ROBESON COUNTY, NC (WMBF) - Shakeup could be on the way for schools in Robeson County.
For now, any decisions that could change things are on hold because of a bill in the North Carolina General Assembly.
Officials said the county is in desperate need of newer facilities, and a proposed plan discussed during Tuesday night's school board meeting could help.
It would close 30 schools but consolidate them into 13 new K-8 facilities, along with a career and technology high school.
"A lot of safety and security concerns, a lot of heating and air conditioning concerns, and upgrading the buildings would cost about the same amount of money as building new ones," said Robert Ferris with SFL+A Architects, the company that proposed the plan.
"We've got some dilapidated schools pretty much," school board member Dwayne Smith said. "We're in dire straits."
That's the one thing most board members could agree on Tuesday, that change is needed. However, they couldn't decide on what form.
They went back and forth over what, if any, action should be taken on the proposed plan.
"If they could agree in the next weeks to a month, we could start construction in about a year," Ferris said. "We'd be done with all the buildings two years after that."
However, several board members said they felt rushed. They didn't believe they had enough discussion or planning time to make any movement on the matter.
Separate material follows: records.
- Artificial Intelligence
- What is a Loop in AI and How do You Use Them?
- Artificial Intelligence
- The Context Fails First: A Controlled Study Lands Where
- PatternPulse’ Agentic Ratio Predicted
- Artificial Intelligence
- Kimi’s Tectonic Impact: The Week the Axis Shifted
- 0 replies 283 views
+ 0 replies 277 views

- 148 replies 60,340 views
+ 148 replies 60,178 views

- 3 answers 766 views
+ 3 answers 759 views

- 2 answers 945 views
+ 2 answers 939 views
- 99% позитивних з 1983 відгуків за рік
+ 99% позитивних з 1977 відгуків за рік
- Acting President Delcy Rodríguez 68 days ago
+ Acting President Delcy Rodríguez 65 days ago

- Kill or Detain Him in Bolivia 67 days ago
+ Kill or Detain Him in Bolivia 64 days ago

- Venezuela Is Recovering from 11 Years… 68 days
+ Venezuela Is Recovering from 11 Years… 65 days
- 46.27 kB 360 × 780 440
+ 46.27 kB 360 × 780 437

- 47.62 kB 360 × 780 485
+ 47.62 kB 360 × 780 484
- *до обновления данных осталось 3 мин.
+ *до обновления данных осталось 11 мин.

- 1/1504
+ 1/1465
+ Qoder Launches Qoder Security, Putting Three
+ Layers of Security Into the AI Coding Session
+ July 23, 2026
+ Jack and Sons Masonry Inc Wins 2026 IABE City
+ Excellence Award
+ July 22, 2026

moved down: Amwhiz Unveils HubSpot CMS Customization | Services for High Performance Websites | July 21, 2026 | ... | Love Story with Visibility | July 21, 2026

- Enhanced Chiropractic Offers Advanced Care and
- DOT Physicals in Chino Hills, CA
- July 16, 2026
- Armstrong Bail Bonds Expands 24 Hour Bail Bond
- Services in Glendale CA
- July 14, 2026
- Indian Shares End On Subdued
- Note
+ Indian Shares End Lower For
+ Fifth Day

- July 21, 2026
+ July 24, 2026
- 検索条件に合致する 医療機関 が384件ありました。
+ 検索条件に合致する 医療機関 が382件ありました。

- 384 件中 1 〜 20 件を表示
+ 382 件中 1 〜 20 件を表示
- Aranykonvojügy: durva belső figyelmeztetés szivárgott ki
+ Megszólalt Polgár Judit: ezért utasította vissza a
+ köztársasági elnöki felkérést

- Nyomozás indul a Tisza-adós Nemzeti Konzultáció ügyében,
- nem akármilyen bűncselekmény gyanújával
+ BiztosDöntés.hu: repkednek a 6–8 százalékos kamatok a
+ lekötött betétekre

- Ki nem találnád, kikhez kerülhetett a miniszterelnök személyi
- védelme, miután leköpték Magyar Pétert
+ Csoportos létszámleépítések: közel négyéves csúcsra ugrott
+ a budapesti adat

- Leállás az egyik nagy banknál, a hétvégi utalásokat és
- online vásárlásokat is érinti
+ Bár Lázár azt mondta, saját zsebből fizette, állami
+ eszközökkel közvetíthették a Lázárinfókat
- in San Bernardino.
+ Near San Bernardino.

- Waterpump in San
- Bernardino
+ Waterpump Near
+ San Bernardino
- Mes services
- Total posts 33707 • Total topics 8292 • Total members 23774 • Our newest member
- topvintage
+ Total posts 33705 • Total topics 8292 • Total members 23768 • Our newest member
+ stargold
"I think that, right now, we're putting the cart ahead of the horse," Smith said. "You don't know what you're able to do, not until Raleigh gives us some information on what we're going to be doing."
In the end, board members voted to table any decisions on the matter until Senate Bill 554 makes its way through the N.C. General Assembly. It could change how the school construction is funded.
"If it doesn't pass, to move forward with the plan, we would have to do one of a couple of things," Ferris said. "We could change the way the schools are financed, change the structure of the debt or we could scale the projects back."
Officials with the N.C. Department of Treasury were on hand Tuesday night with their critiques of the proposed plan, saying they saw several red flags.
Many of those issues revolved around the plan's price tag, which would cost the county $1.6 billion total.